● **Task brief**
Show the lines below where "marfisa" occurs.

User interface change data

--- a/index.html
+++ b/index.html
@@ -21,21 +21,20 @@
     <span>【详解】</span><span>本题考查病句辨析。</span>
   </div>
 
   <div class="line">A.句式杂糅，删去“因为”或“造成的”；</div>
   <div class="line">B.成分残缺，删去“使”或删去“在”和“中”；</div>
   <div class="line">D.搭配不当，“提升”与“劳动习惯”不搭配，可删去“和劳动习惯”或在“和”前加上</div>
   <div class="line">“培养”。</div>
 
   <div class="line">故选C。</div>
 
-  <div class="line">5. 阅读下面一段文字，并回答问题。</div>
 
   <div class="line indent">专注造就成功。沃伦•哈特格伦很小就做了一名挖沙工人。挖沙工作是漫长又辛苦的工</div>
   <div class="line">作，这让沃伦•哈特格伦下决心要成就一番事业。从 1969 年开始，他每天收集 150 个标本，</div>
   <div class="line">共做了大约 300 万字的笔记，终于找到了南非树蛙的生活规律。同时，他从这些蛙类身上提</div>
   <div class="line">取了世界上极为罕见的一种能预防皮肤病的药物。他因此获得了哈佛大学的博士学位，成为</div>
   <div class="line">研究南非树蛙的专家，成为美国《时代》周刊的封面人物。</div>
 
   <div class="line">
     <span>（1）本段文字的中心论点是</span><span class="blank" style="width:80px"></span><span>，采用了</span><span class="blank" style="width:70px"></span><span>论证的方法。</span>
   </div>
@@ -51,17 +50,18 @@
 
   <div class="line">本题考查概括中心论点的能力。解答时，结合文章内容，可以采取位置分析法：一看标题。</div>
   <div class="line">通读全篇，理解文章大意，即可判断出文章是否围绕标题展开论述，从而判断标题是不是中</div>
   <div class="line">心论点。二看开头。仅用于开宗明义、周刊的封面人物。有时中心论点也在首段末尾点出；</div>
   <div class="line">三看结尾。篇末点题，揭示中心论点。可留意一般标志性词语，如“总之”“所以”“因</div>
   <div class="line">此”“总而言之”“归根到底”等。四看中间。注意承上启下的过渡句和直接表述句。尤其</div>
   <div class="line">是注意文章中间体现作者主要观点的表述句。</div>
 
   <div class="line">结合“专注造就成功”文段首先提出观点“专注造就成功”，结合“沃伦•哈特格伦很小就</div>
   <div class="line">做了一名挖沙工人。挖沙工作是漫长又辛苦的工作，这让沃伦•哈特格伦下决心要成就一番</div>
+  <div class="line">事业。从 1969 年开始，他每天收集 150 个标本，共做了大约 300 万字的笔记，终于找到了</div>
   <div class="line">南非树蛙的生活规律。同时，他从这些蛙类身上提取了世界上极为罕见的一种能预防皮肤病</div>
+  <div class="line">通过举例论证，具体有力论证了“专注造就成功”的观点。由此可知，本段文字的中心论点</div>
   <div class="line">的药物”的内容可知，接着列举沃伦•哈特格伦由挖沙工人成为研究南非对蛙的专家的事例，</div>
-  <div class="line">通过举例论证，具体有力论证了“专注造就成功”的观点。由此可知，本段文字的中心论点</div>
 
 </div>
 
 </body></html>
* * *
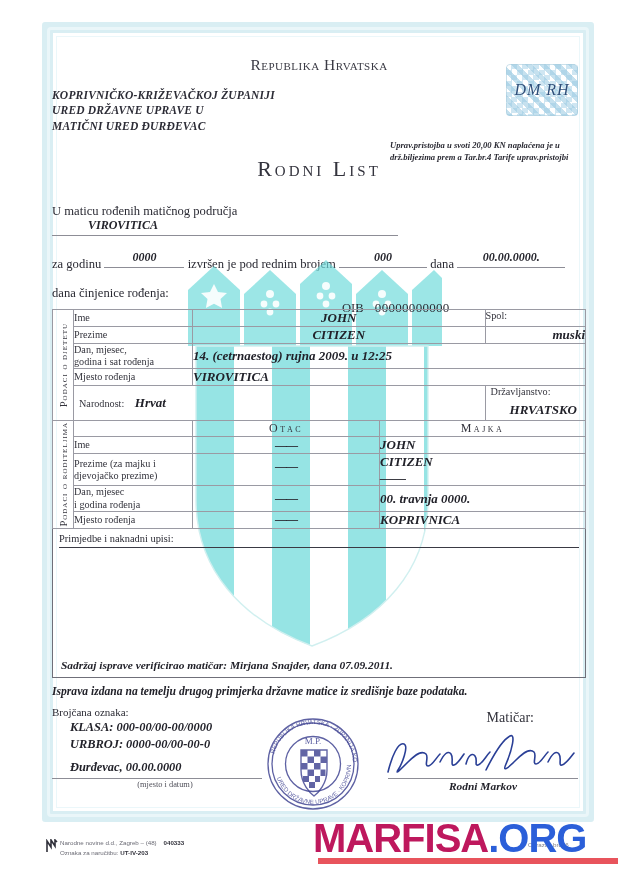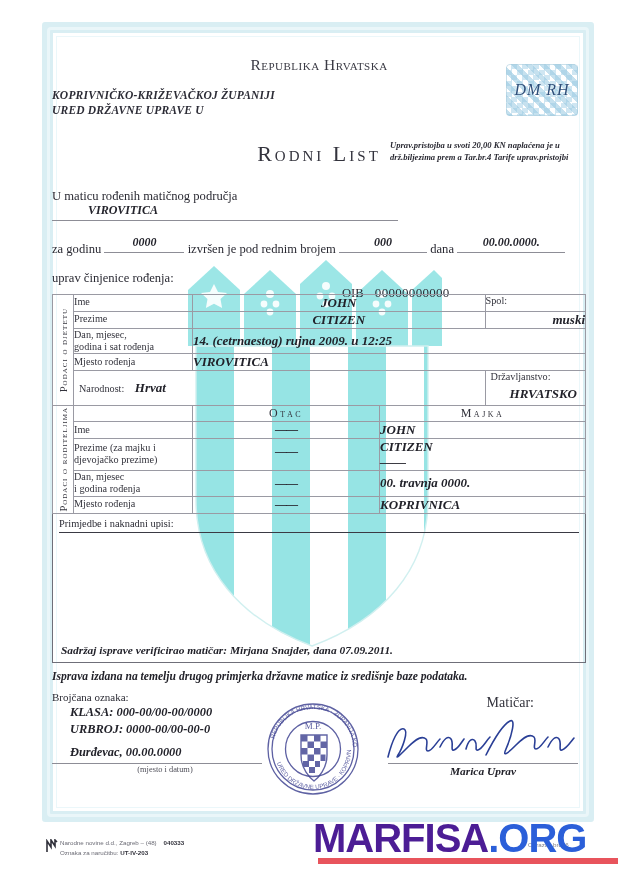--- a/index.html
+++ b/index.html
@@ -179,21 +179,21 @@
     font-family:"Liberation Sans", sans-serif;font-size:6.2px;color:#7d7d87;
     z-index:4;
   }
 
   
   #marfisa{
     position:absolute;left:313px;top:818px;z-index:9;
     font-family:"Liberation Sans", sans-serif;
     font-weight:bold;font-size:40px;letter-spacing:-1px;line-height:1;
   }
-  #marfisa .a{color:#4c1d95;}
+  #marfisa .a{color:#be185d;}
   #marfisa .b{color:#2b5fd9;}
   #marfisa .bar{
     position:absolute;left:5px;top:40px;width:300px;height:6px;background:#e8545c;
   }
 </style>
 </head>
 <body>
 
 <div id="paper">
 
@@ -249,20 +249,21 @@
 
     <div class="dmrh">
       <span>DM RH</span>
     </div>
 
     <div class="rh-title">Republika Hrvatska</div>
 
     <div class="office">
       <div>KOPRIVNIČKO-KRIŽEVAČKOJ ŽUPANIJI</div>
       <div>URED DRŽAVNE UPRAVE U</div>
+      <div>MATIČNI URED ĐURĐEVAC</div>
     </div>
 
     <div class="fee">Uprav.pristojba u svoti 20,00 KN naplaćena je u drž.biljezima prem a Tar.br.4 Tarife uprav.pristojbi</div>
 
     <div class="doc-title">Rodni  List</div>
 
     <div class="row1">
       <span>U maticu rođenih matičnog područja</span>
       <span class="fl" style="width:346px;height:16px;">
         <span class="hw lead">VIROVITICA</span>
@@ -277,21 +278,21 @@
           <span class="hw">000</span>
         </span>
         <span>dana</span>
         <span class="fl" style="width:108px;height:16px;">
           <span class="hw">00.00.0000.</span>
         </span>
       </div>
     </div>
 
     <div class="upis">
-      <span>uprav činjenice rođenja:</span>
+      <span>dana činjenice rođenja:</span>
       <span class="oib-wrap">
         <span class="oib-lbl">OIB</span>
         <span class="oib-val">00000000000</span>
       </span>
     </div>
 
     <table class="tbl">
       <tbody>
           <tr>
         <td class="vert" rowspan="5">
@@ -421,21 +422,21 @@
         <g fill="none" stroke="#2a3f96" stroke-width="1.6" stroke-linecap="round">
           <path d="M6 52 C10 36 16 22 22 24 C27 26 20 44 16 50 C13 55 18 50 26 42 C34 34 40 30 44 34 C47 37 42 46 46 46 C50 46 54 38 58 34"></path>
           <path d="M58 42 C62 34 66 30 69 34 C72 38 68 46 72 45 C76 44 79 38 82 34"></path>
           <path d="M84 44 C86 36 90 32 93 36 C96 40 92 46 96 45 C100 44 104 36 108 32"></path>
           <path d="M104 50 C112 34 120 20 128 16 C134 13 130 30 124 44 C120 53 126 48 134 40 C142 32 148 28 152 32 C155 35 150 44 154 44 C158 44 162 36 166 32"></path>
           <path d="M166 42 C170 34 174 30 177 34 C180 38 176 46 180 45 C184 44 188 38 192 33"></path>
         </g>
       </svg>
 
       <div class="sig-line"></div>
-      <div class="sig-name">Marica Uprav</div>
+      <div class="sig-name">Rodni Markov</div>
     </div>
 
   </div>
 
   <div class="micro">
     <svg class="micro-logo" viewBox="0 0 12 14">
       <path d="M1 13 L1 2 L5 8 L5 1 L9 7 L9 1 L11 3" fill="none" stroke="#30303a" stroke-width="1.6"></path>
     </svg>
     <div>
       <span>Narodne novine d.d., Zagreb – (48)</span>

● **Finished exercise**
   #marfisa{
-  #marfisa .a{color:#4c1d95;}
+  #marfisa .a{color:#be185d;}
   #marfisa .b{color:#2b5fd9;}
   #marfisa .bar{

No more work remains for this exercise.